══ DATA SECTION
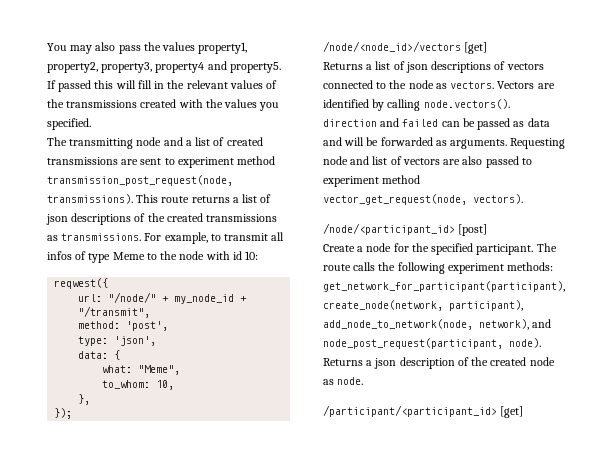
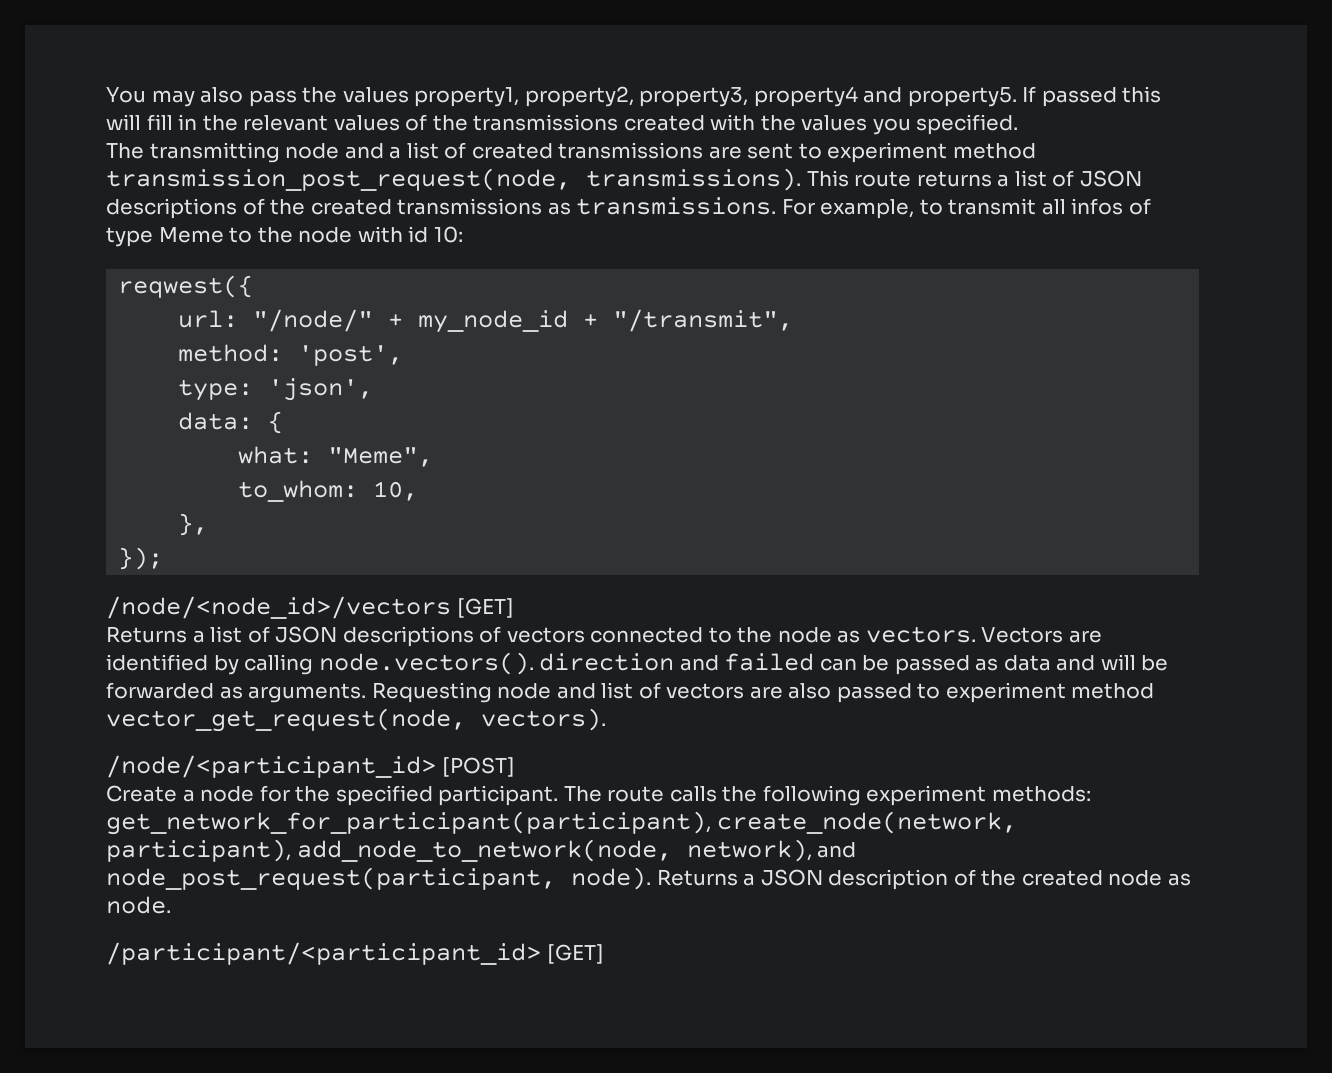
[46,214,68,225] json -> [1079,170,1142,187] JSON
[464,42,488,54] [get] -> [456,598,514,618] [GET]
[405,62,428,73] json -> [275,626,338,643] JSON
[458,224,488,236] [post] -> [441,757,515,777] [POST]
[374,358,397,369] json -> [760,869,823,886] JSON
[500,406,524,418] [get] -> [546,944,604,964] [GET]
════
* WORK ITEM
Once the line containing "[464,42,488,54] [get] ->" is found in the listing above, set down that line and every line after it, exactly.

* RESPONSE BOX
[464,42,488,54] [get] -> [456,598,514,618] [GET]
[405,62,428,73] json -> [275,626,338,643] JSON
[458,224,488,236] [post] -> [441,757,515,777] [POST]
[374,358,397,369] json -> [760,869,823,886] JSON
[500,406,524,418] [get] -> [546,944,604,964] [GET]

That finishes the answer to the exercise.